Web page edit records
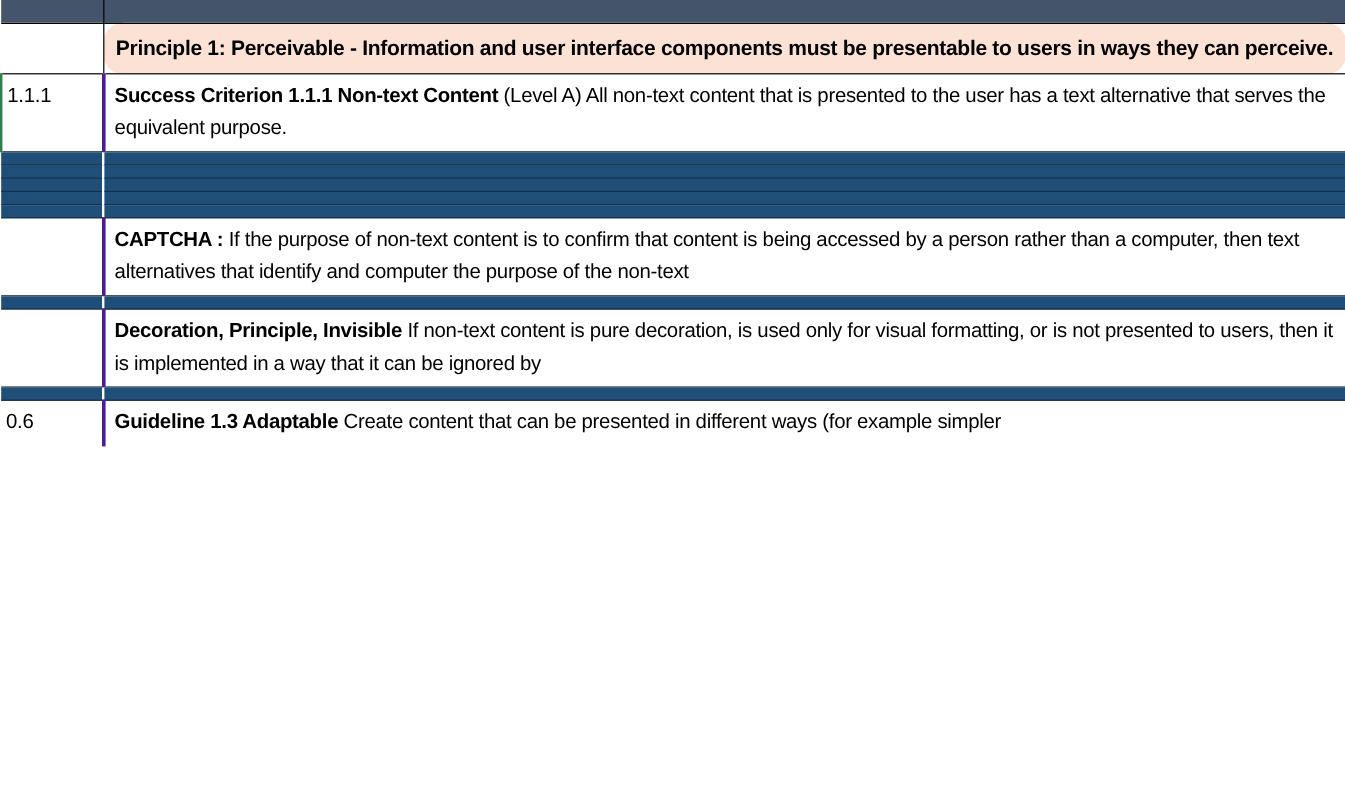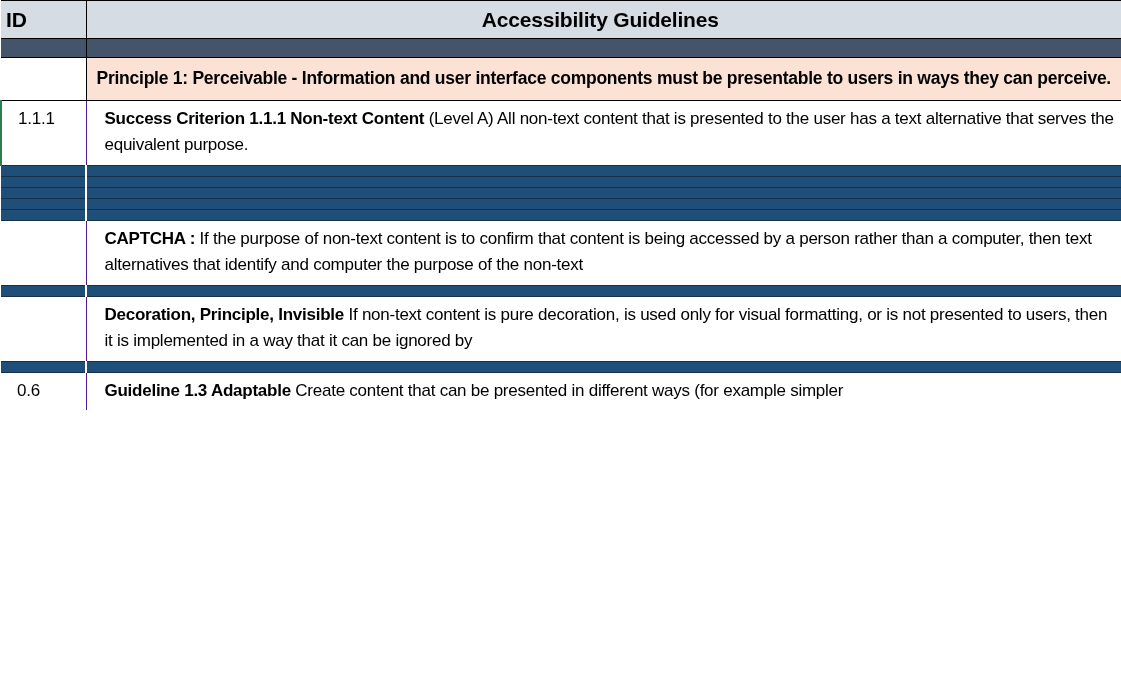--- a/index.html
+++ b/index.html
@@ -145,10 +145,6 @@
     </colgroup>
     <tbody>
 
-      <tr class="header-row">
-        <td class="hdr-id">ID</td>
-        <td class="hdr-title">Accessibility Guidelines</td>
-      </tr>
 
       <tr class="slate-row">
         <td class="slate-id"></td>

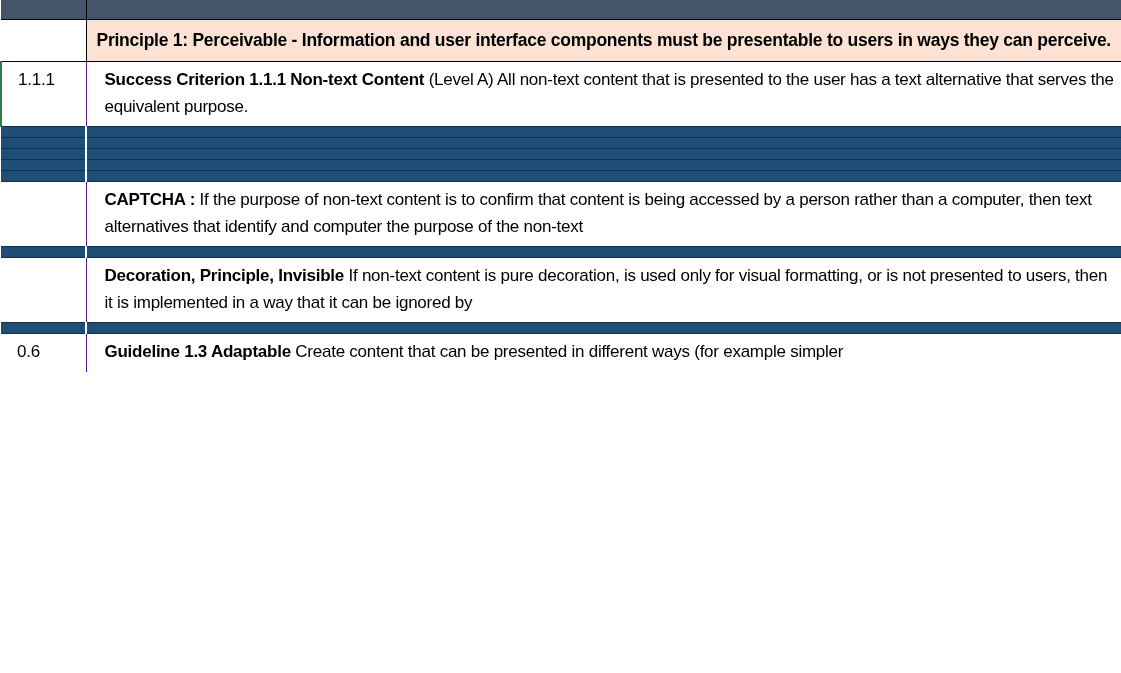--- a/index.html
+++ b/index.html
@@ -98,6 +98,7 @@
     font-weight: 700;
     line-height: 1.52;
     letter-spacing: -0.25px;
+    border-radius: 17px;
   }
 
   

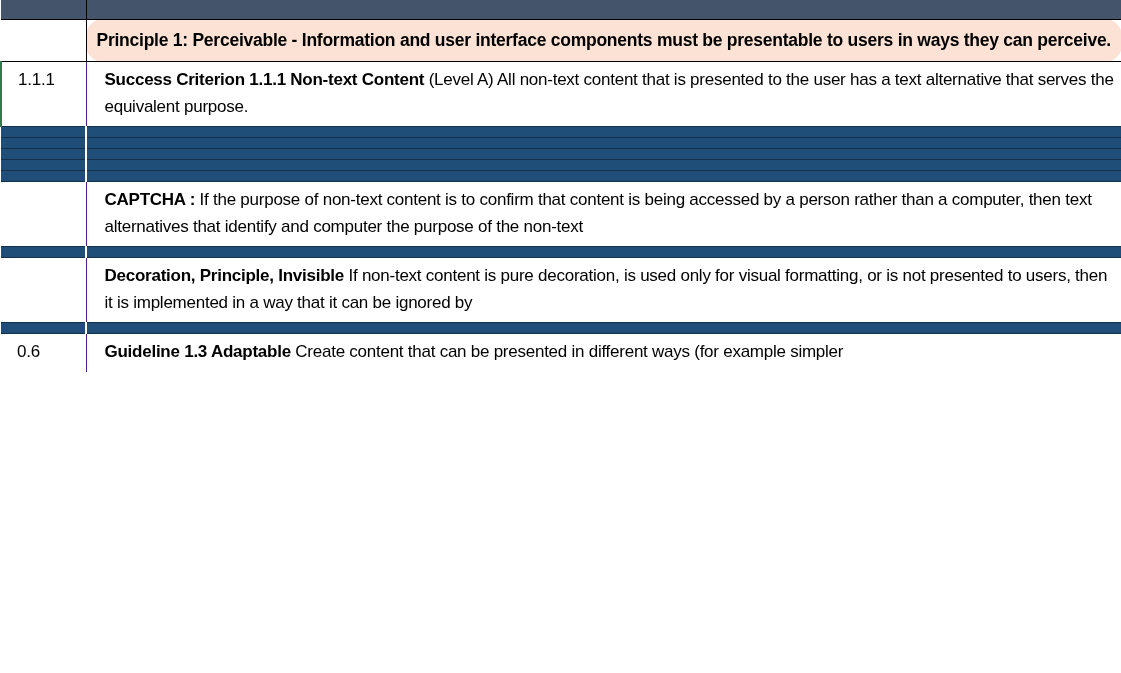--- a/index.html
+++ b/index.html
@@ -104,9 +104,9 @@
   
   tr.data-row td.cell-id {
     background: #ffffff;
-    border-right: 1px solid #4c1d95;
+    border-right: 3px solid #4c1d95;
     vertical-align: top;
-    padding: 5px 0 0 16px;
+    padding: 5px 0 0 4px;
     font-size: 17px;
     letter-spacing: -0.2px;
     line-height: 1.5;

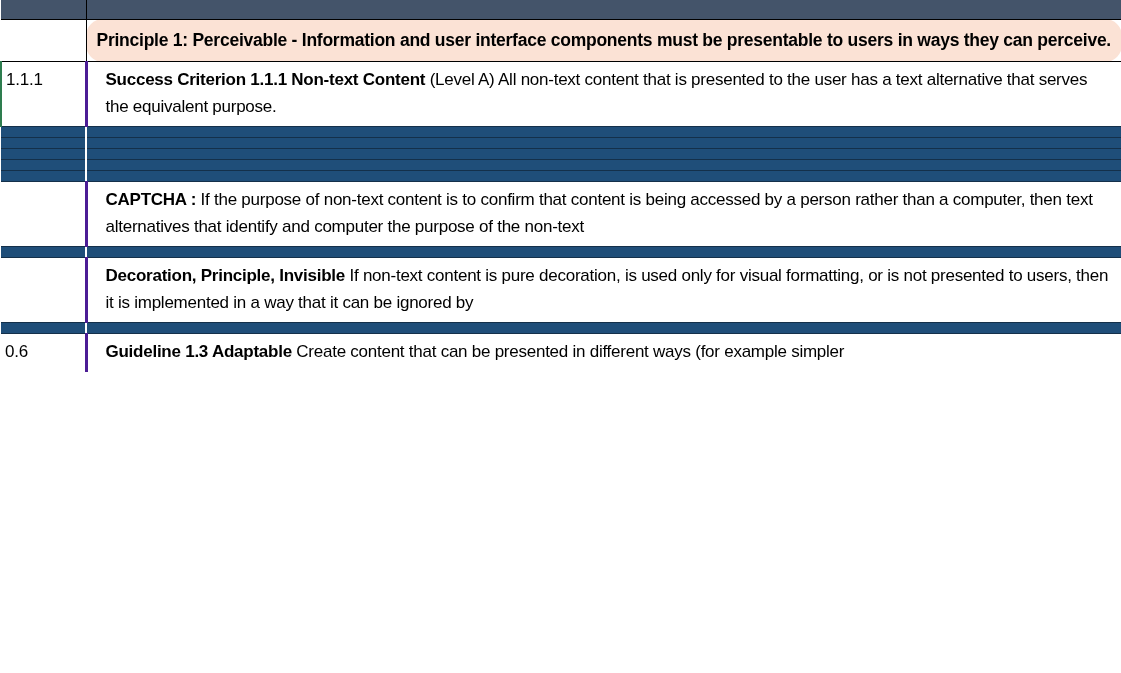--- a/index.html
+++ b/index.html
@@ -114,7 +114,7 @@
   tr.data-row td.cell-text {
     background: #ffffff;
     vertical-align: top;
-    padding: 5px 8px 6px 18px;
+    padding: 5px 8px 6px 8px;
     font-size: 17px;
     line-height: 1.56;
     letter-spacing: -0.25px;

Goal of the exercise: Your answer should be an exact copy of the entries above, with no images included.

Reply to the exercise:
--- a/index.html
+++ b/index.html
@@ -145,10 +145,6 @@
     </colgroup>
     <tbody>
 
-      <tr class="header-row">
-        <td class="hdr-id">ID</td>
-        <td class="hdr-title">Accessibility Guidelines</td>
-      </tr>
 
       <tr class="slate-row">
         <td class="slate-id"></td>

--- a/index.html
+++ b/index.html
@@ -98,6 +98,7 @@
     font-weight: 700;
     line-height: 1.52;
     letter-spacing: -0.25px;
+    border-radius: 17px;
   }
 
   

--- a/index.html
+++ b/index.html
@@ -104,9 +104,9 @@
   
   tr.data-row td.cell-id {
     background: #ffffff;
-    border-right: 1px solid #4c1d95;
+    border-right: 3px solid #4c1d95;
     vertical-align: top;
-    padding: 5px 0 0 16px;
+    padding: 5px 0 0 4px;
     font-size: 17px;
     letter-spacing: -0.2px;
     line-height: 1.5;

--- a/index.html
+++ b/index.html
@@ -114,7 +114,7 @@
   tr.data-row td.cell-text {
     background: #ffffff;
     vertical-align: top;
-    padding: 5px 8px 6px 18px;
+    padding: 5px 8px 6px 8px;
     font-size: 17px;
     line-height: 1.56;
     letter-spacing: -0.25px;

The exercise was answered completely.